No texto, Castro responde aos 18 questionamentos feitos por Moraes na decisão do dia seguinte à operação. Antes das respostas, o governador trouxe um histórico sobre o Comando Vermelho e o crescimento no Rio de Janeiro e no Brasil para contextualizar que a operação foi um enfrentamento a uma organização criminosa “estruturada”.
Segundo Castro, a operação contou com cerca de 2,5 mil policiais civis e militares, com apoio das áreas de inteligência do Rio de Janeiro, de outros estados e do Ministério Público.O objetivo era cumprir mandados de prisão e de busca e apreensão. O governador lembrou que o Comando Vermelho apostou na represália contra a ação estatal.
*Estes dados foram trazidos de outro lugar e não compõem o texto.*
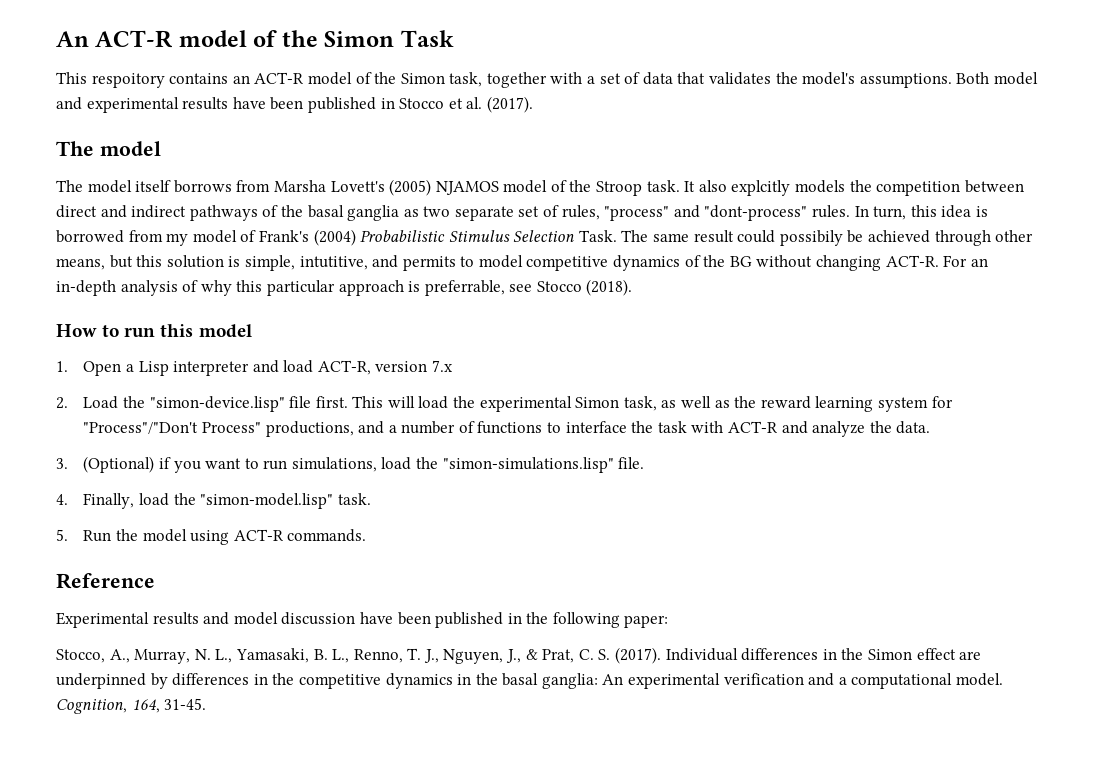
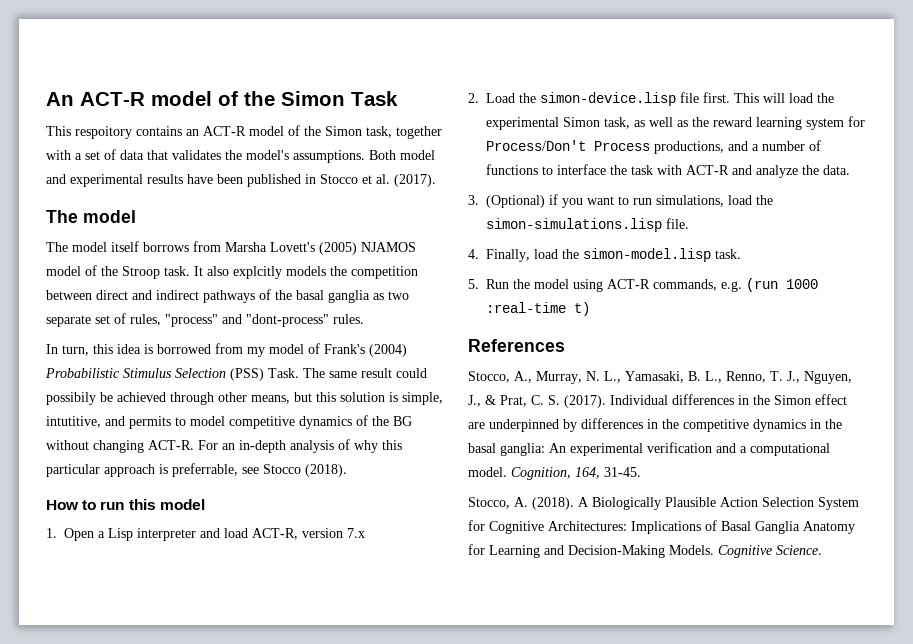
(851, 211) none -> (364, 319) //
(575, 236) none -> [230,368,264,381] (PSS)
[149,396,285,412] "simon-device.lisp" -> [540,92,676,106] simon-device.lisp
[83,422,261,434] "Process"/"Don't Process" -> [486,140,650,151] Process/Don't Process
[442,457,614,473] "simon-simulations.lisp" -> [486,218,662,232] simon-simulations.lisp
[200,493,334,509] "simon-model.lisp" -> [583,248,711,262] simon-model.lisp
[287,529,367,542] [56,573,155,589] [56,612,669,628] commands. // Reference // Experimental results and model discussion have been published in the following paper: -> [653,278,818,292] [486,302,590,316] [468,339,565,352] commands, e.g. (run 1000 :real-time t) // References
(207, 704) none -> [468,497,859,510] [468,520,855,534] [468,544,822,558] // Stocco, A. (2018). A Biologically Plausible Action Selection System for Cognitive Architectures: Implications of Basal Ganglia Anatomy for Learning and Decision‐Making Models. Cognitive Science.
“Em uma demonstração de sua capacidade de controle social e poder de intimidação, o grupo orquestrou uma série de ações de represália imediata à intervenção estatal, caracterizando uma resposta organizada e coordenada a partir do núcleo de comando da facção. Os criminosos impuseram toque de recolher generalizado nas áreas sob sua influência, atearam fogo a diversos veículos e bloquearam vias públicas com ônibus utilizados como barricadas”, diz um trecho.
O documento diz que foram tomadas as medidas previstas pela ADPF 635, tanto que todos os policiais militares envolvidos na ação estavam equipados com câmeras corporais (bodycams). No entanto, não havia câmeras nem sistema de gravação de imagens nos blindados usados na operação.
O texto também destacou a presença de ambulâncias e o fato de as escolas não serem usadas como centros de apoio.
“A operação foi deflagrada em horário previamente calculado, de modo a evitar o fluxo de alunos e trabalhadores. A escolha do período considerou condições climáticas e parâmetros táticos de visibilidade, conforme o plano interinstitucional aprovado. Evitou-se a movimentação operacional nas proximidades imediatas de escolas e creches. Assim sendo, o princípio da proporcionalidade foi rigorosamente observado em todas as fases da ação. A maior parte dos confrontos ocorreu em zonas de mata e refúgio criminoso, sem impacto direto sobre a população civil”, diz um trecho.
Preservação
Segundo o documento, a preservação do local para a realização de perícia e a conservação de vestígios enfrentaram dificuldades significativas pois tratava-se de área de mata de difícil acesso, o que comprometeu a integridade da cena. “Ademais, foi amplamente noticiado que corpos foram removidos e descaracterizados por terceiros antes da atuação pericial”. Por conta dessa situação, instaurou-se inquérito policial para apurar eventual crime de fraude processual. Também foram objeto de registro de ocorrência as mortes ocorridas durante a operação.
Ademais, foi amplamente noticiado que corpos foram removidos e descaracterizados por terceiros antes da atuação pericial. Diante disso, instaurou-se inquérito na 22ª Delegacia de Polícia da Penha para apurar eventual crime de fraude processual, com o objetivo de esclarecer as circunstâncias e identificar os responsáveis pela alteração do local.
Na quarta-feira (29/10), Moraes solicitou informações como o número oficial de mortos, feridos e pessoas detidas; relatório sobre a operação, quantidade de agentes envolvidos, identificação das forças atuantes e armamentos utilizados, o uso de câmeras corporais pelos agentes de segurança pública; entre outros tópicos.